Fluorine is widespread in the groundwater of the Songnen Plain, at a concentration range of BDL–8.54 mg·L⁻¹, with a mean value of 0.63 mg·L⁻¹ and detectable at a rate of 85.91%. The highest concentrations of fluorine (over 2 mg·L⁻¹) were found in the central and southwest areas of the plain. The concentrations there exceeded the guideline values for fluorine in drinking water set by both the National Health Commission of the PRC (1.0 mg·L⁻¹) and the WHO (1.5 mg·L⁻¹), and represent varying degrees of adverse effect on adults, and especially children, in the study area.
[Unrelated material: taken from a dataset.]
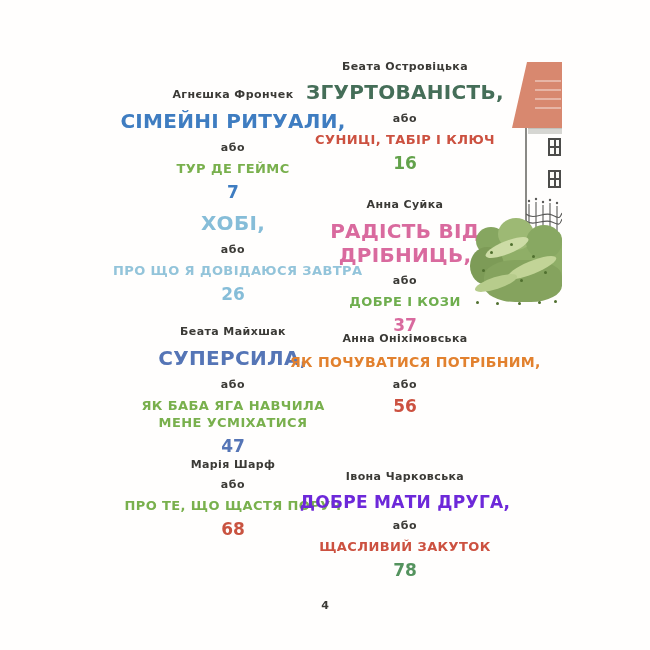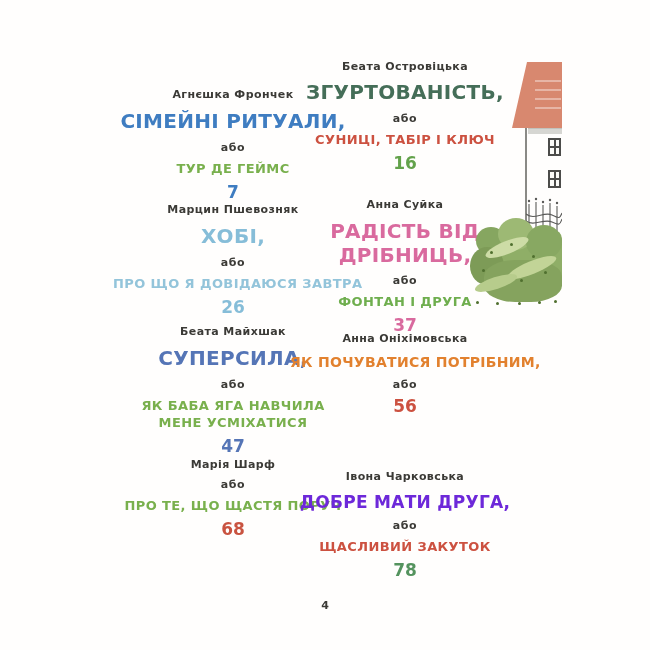"Марцин Пшевозняк" div.author { html: <div>Марцин Пшевозняк</div> -> none }
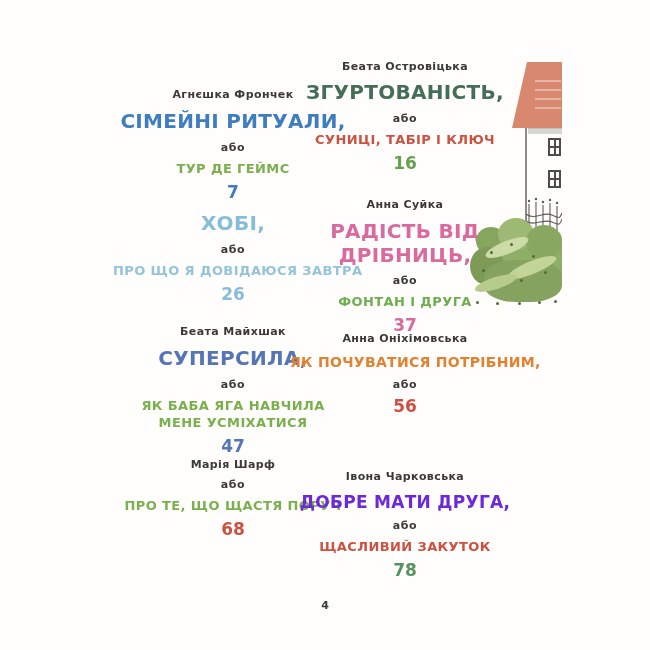"ФОНТАН І ДРУГА" div.subtitle { text: ФОНТАН І ДРУГА -> ДОБРЕ І КОЗИ }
The fluorine in these groundwaters mainly came from the dissolution of fluorite and other fluorine-containing minerals in the study area; additionally, the concentrations and distribution of fluorine were shown to be affected by cation exchange, the groundwater flow field and hydrochemical indexes (pH, TDS and HCO₃⁻). The study provides scientific basis for the investigation, evaluation and prevention of endemic diseases caused by groundwater fluorine.